«Спокойной ночи, дорогой товарищ, — думаю я уже во сне. — Мог ли бы я теперь встать, взять альбом и сочинять, то есть воспроизводить впечатления самого интересного из всего путешествия в Царевщину? Ни за что, ни за какие сокровища…»

Все более и более острыми розовыми иглами лучится наша лампочка перед Васильевым. Он едва слышно насвистывает мотивы из Патетической сонаты Бетховена. Он обожает эту вещь; начал одним пальцем разучивать ее и наконец знал в совершенстве всю наизусть. Меня уже одолевает волнение, я начинаю думать: вот те перлы поэзии жизни, которые мы, как и я сейчас, так мало ценим, так не стремимся их ловить, понять и жить ими… Так всегда, и теперь, на старости, так же. Ах, как тронул меня недавно поэт Верхарн: приехал из Парижа в Питер[231], сейчас же в Эрмитаж. И к нему Верхарн уже подготовлен: он знает, что у нас лучшие в мире Рембрандты… По дороге к Рембрандту он встречает Тьеполо и другие очаровательные, удивительные сюрпризы искусства; все ценит, всем дорожит Верхарн, как просвещенный человек. И вот он видит «Возвращение блудного сына». Слезы умиления в великом восторге охватывают душу поэта.
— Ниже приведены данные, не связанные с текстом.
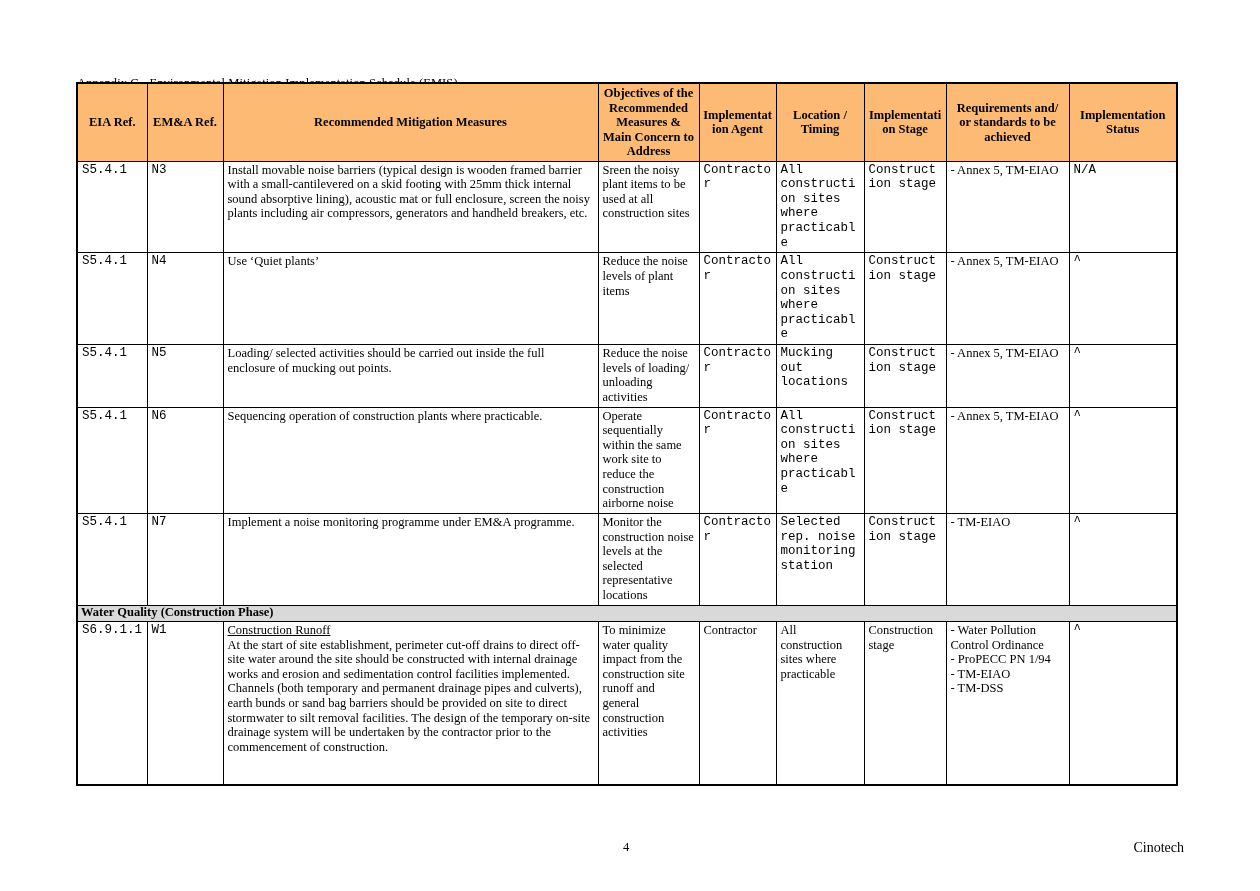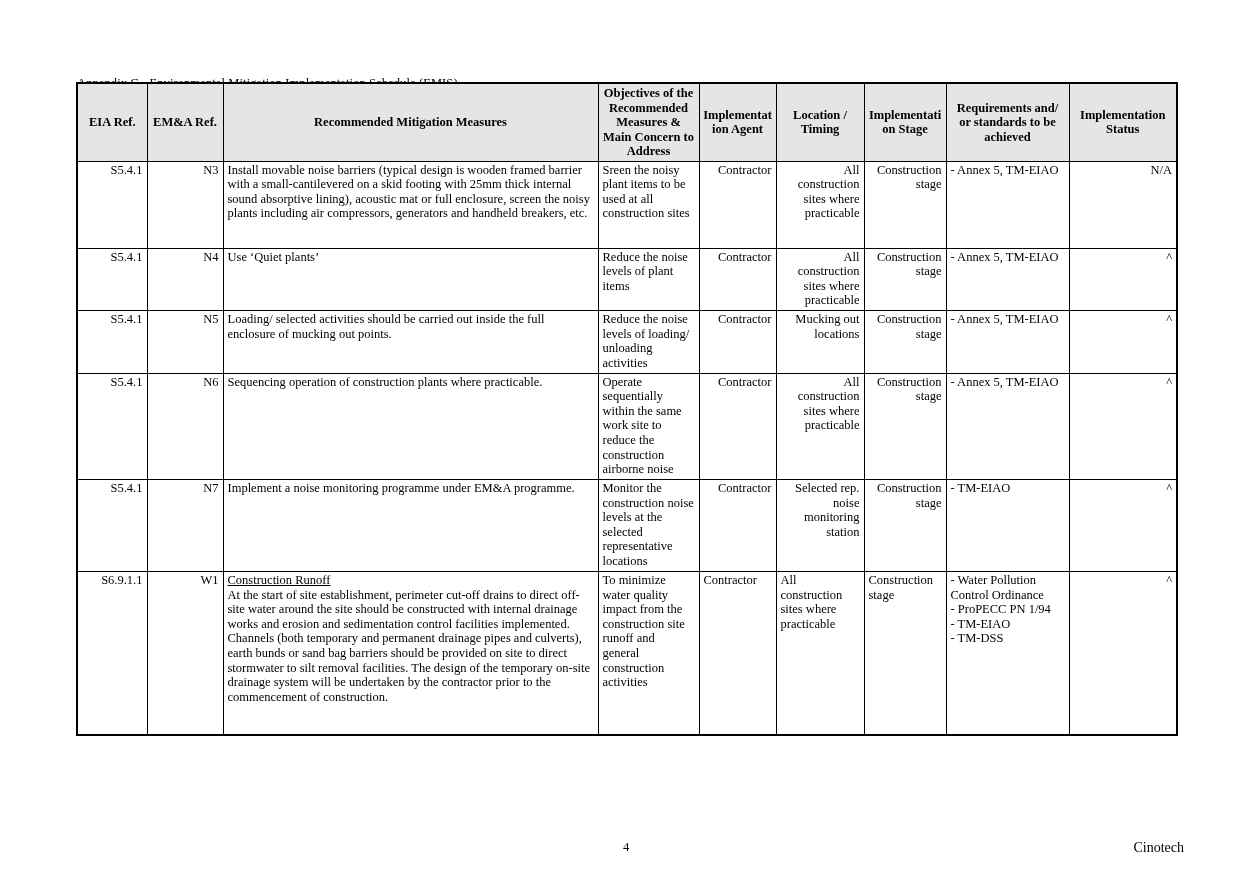--- a/index.html
+++ b/index.html
@@ -20,7 +20,7 @@
     overflow-wrap:break-word;
   }
   table.emis th {
-    background:#e5e5e5; font-weight:bold; text-align:center; vertical-align:middle;
+    background:#fdba74; font-weight:bold; text-align:center; vertical-align:middle;
     padding:2px 3px; line-height:1.16;
   }
   th.brk { word-break:break-all;margin-left:8px; }

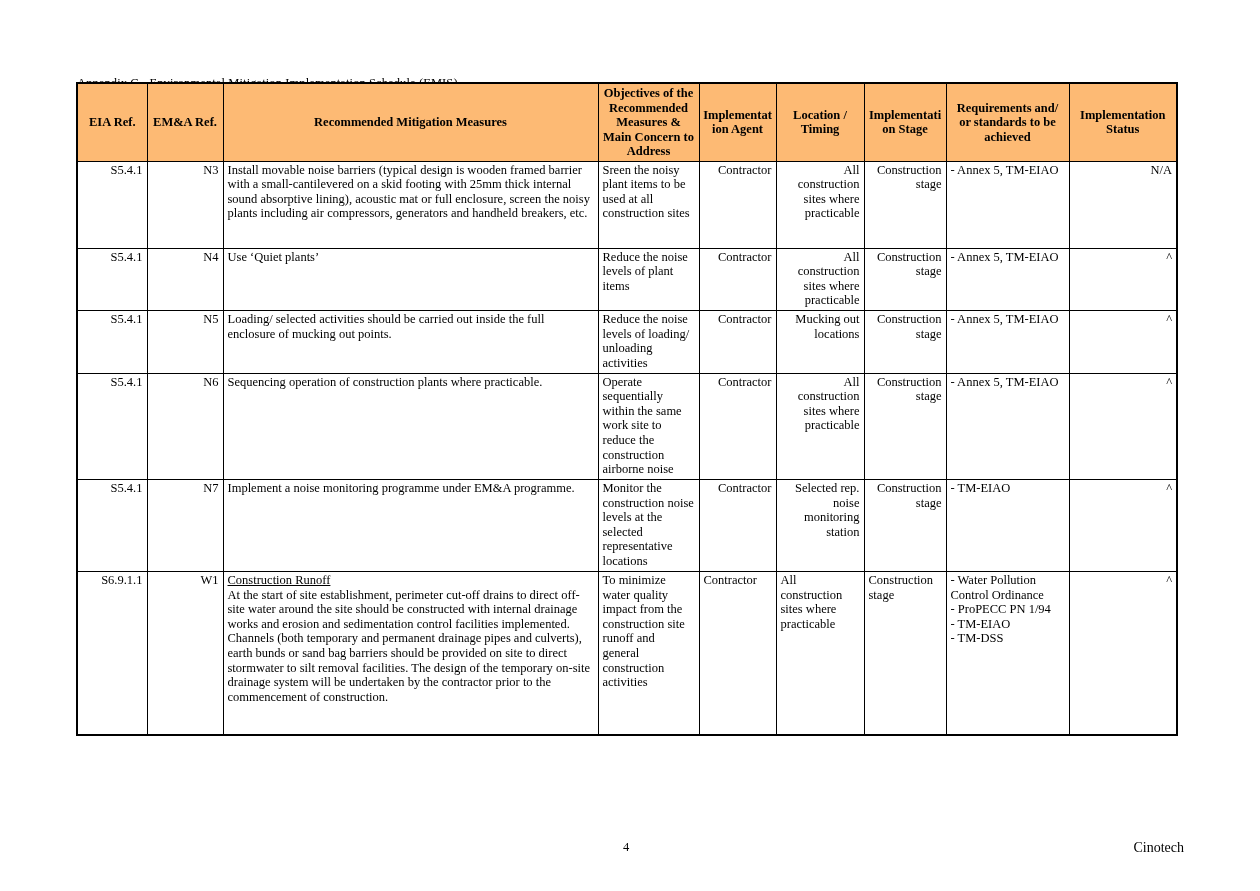--- a/index.html
+++ b/index.html
@@ -24,7 +24,7 @@
     padding:2px 3px; line-height:1.16;
   }
   th.brk { word-break:break-all;margin-left:8px; }
-  td.ta-c { text-align:right; }
+  td.ta-c { text-align:left;font-family:Liberation Mono, monospace; }
   .pre { white-space:pre-line; }
   .u { text-decoration:underline; }
   tr.section-row td {

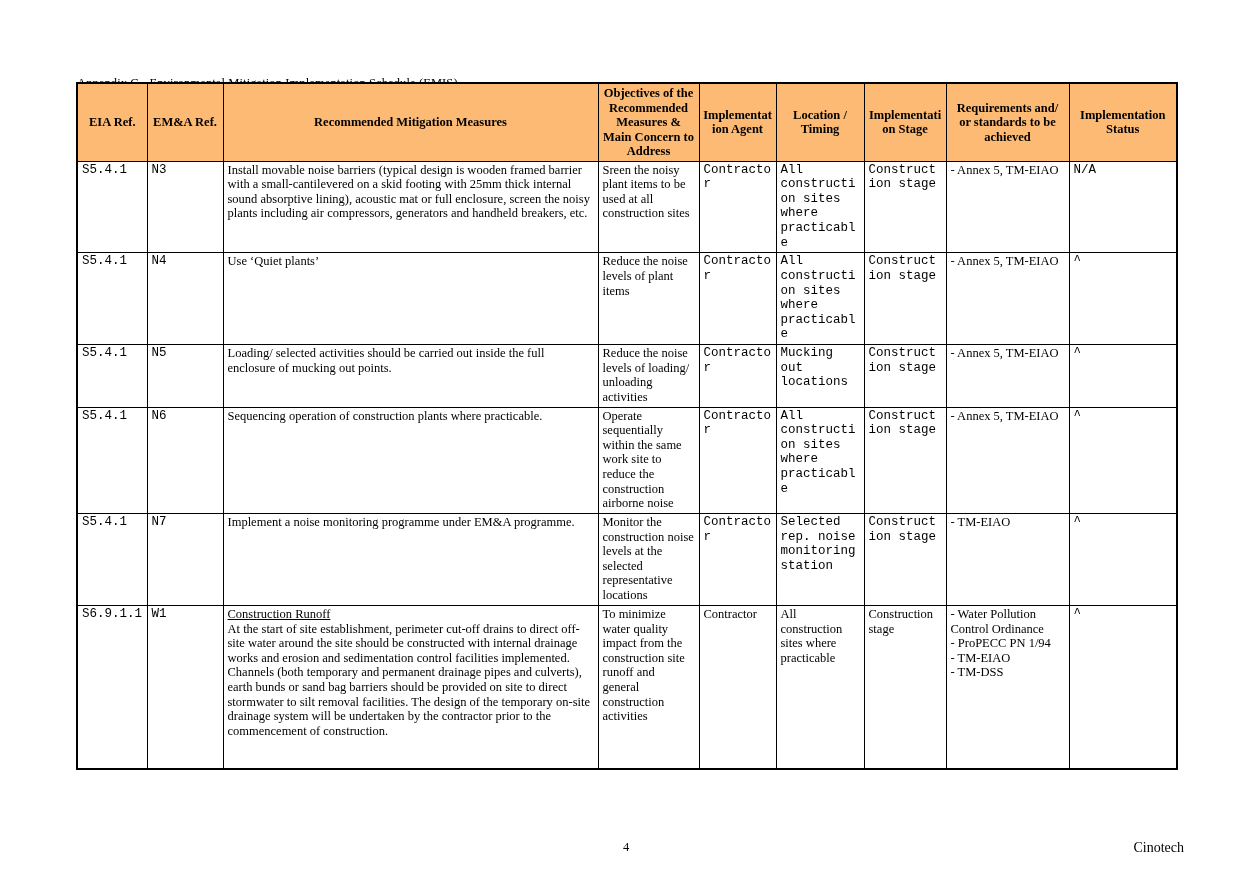--- a/index.html
+++ b/index.html
@@ -123,6 +123,9 @@
       <td>- TM-EIAO</td>
       <td class="ta-c">^</td>
     </tr>
+    <tr class="section-row" style="height:16px">
+      <td colspan="9">Water Quality (Construction Phase)</td>
+    </tr>
     <tr style="height:164px">
       <td class="ta-c">S6.9.1.1</td>
       <td class="ta-c">W1</td>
Я потому обратился к Верхарну из сорокачетырехлетней давности своего тогдашнего настроения, что картина Рембрандта своим тоном всегда напоминает мне тот бессмертный трепет поэзии, который окутывал и Васильева в его творческом экстазе тогда в Ширяеве буераке…

Как часто бывает в жизни: если сегодня вечером у вас было нечто очень интересное, то завтра в это время ждите скуку.

Так и вышло.

К нам, как-то крадучись и оглядываясь, извиваясь к полу, как провинившаяся собака, попросился хозяин нашей избы. Ну, мы, конечно, обрадовались, усадили его, стали ждать от него чего-нибудь интересного, бытового.

В нашей аптеке у Васильева была водка, чтобы натереть ноги, если кто промочит их. Это очень расположило Ивана Алексеева к нашей компании. Несмотря на таинственность, он, как оказалось, был весьма словоохотлив. Мы насторожились, слушаем, слушаем, ничего не понимаем. Все больше — то неизвестные нам существительные, то междометия. Ни одной связной мысли, ни одного ясного представления; а он все быстрее и свободнее вел свой рассказ о чем-то будто бы очень хорошо известном нам и нас очень близко касающемся…

Пробовали останавливать, переспрашивать — никакого толку, все тот же поток слов без начала, без конца, без смысла.

— Да мы, брат, ничего не понимаем из твоего рассказа, — говорит уныло уже потерявший всякое терпение Васильев.

— А я-то, — снова мечет Иван Алексеев, — разве понимаю? Разве я что знаю? Ты, баит, кого держишь?